ZIMBABWE'S Public Service, Labour and Social Welfare Minister stunned journalists at a press conference this week by declaring that unemployment in in the country was 9 percent...and he was prepared to back it up!

Paul Mangwana seemed to contradict all wisdom -- what economic commentators have predicted and what his colleagues in cabinet have accepted -- that Zimbabwe's unemployment rate is 70% and keeps going up.

In fact, labour officials in the Zimbabwe Congress of Trade Unions (ZCTU) have in recent months been arguing that the rate of unemployment had surged to a record 80 percent.

“Unemployment in Zimbabwe is pegged at 9 percent," claimed Mangwana. "These are the figures that were supplied to me by the Central Statistical Officer (CSO) and they are the same figures that I use.

“It is an overstatement to say that unemployment in Zimbabwe is 70 percent. If that was the case then there could be no Zimbabwe to talk about.

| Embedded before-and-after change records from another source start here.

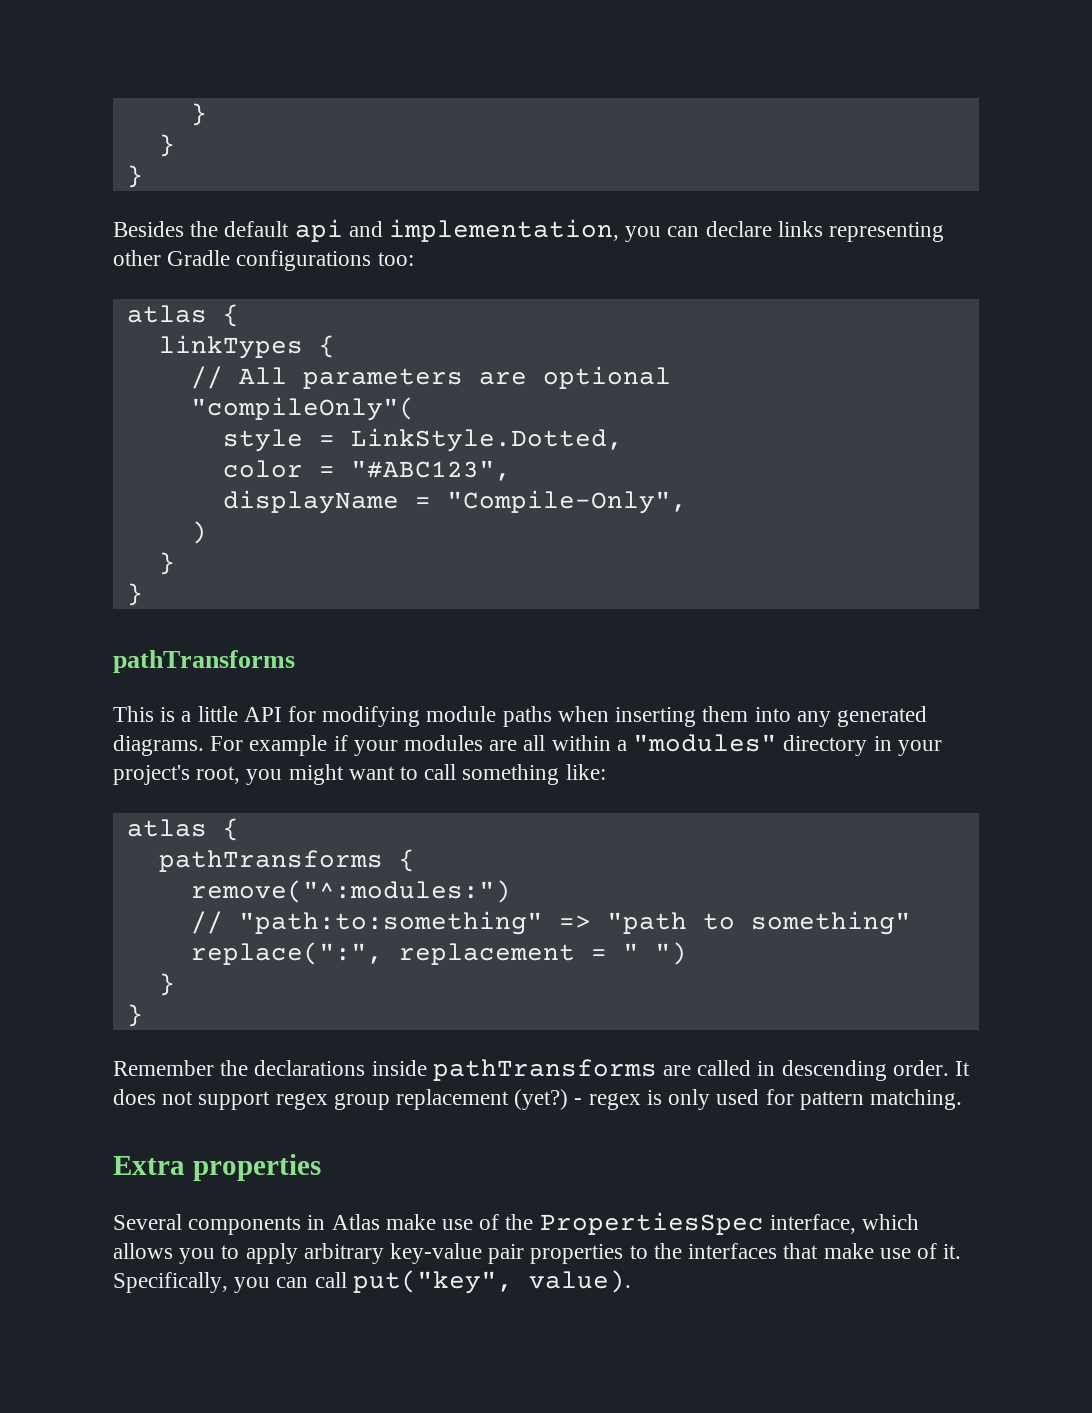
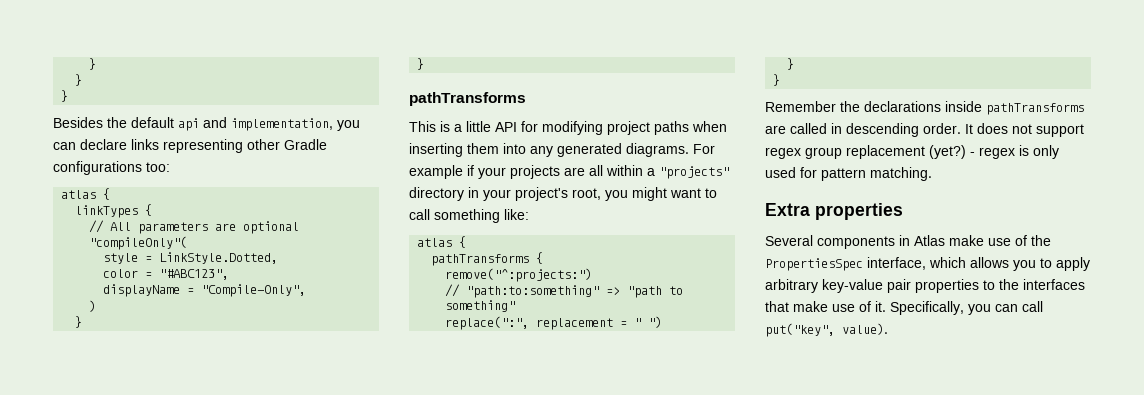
- This is a little API for modifying module paths when inserting them into any generated diagrams.
+ This is a little API for modifying project paths when inserting them into any generated diagrams.
- For example if your modules are all within a "modules" directory in your project's root, you might want to call something like:
+ For example if your projects are all within a "projects" directory in your project's root, you might want to call something like:
- remove("^:modules:")
+ remove("^:projects:")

All the people would be dead because the 30 percent that is said to be employed cannot support the remaining 70 percent,” Mangwana said.

He added that the definition that is used when calculating unemployment only took into account those people who are formerly employed.

He said Zimbabwe was now awash with self employed business people who would adjust the statistics downwards if they were taken into account.
“In fact, a survey that is currently underway is revealing that there are employment opportunities in farming and do we need to go back to Malawi to look for migrant labour?” the minister confidently asked.

The Central Statistical Office had for the past 4 years kept quiet when the 70 percent unemployment figure started doing the rounds and officials at the organisation were surprised that the minister had made such utterances at a time when evidence was clear that companies were winding up operations.

Industrial output plummeted to 30 percent this year with the key-manufacturing sector being projected to decline by 8.5 percent by the end of the year as a result of the closure of more that 900 companies since the year 2000.

Mangwana said basing on the number of contributions to the National Social Security Authority (NSSA), about 1.8 million people are formally employed in Zimbabwe.